All this came back to me after reading a recent article discussing A. J. Ayer's so-called mystical experience.
This happened before certain chemical interactions and sites in the brain were the stuff of pocktail ponversation. (He died in 1988.) But now such accounts often get reductionistic comments along the lines of a site in the brain that needs god, or whatever, a certain chemical has the same effects. Such "explanations" are worthless in that the same could be said about any experience, so pointing this out has no cognitive value. Because something might be programmed in the brain has no direct bearing on its ontological status. (Told you I was slumming. Jan Cox found such philosphical chatter amusing at best, useless at most.)
But this is fun, so let's talk about what the 20th century fondly referred to as the "verification principle.")
This was the idea that if you could not verify something empirically your statement about whatever was nonsense. Ayer was a leading expositor of this idea.
(I haven't read enough to know how he explained metaphor.) But using this rationale the positivists threw out metaphysics. Okay with any card carrying mystic. And the threw out the past. Check. External world, need that. good. Hmm, maybe we are logical positivists after all. I. But wait---all this and you retain, not just the external world, (good) but you keep, that monkey in the skull, the chattering, oh let's call the rational mind, what, say, a "freddy." (No personal references here, freddy just has a certain simian similarity.)
How did this happen, how is it that you are not bothered that the vp (verification principle) itself cannot be "verified." You are applying a different standard to god, than to man, is one way to put it.
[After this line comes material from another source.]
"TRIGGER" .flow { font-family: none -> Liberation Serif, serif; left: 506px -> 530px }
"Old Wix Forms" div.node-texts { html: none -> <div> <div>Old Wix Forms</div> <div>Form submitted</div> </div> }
Another way is to analyze the freddy for a certain regal, don't question my authority, aspect of the rational mind.
When you lop off the past, philosophy (metaphysics), theology, and the subjective interior world, and leave just the monkey swinging behind bars, you could be accused of throwing out the ocean with the mermaid.
(For instance---there is nothing subjective about man's internal world----there is no accounting for human communication without assuming some similarity between minds. Because words referring to the external world do not apply internally does not deny the consistency and studyability of the interior side of man.) It is like, having lopped theology off of reality, the chattering mind grabs some of its attributes for itself, like a coup de dieu.
What the VP leaves is an incomprehensible world, with just a monkey clinging to a crown. This leaves unexplained the critical structure of this mechanical mind, the filephilia of our kind of monkey, the motive for viewing reality as a table tennis table and asserting against all the evidence that this flat green table is all there is, as if it could hang suspended in (what?) and not evoke questions. And what about those monkey bars? They in themselves (the reality of being confined in a physical space.) should provoke curiosity. To say nothing of a topology of humanity which includes such goings on in its so-called centers of learning. (Ayer was Wykeham Professor of Logic at the University of Oxford.) Least I submit to an agneurism, let's close with the thought of Thomas of Aquinas, the above
is just straws in the wind. (Too bad he wasted most of his life.)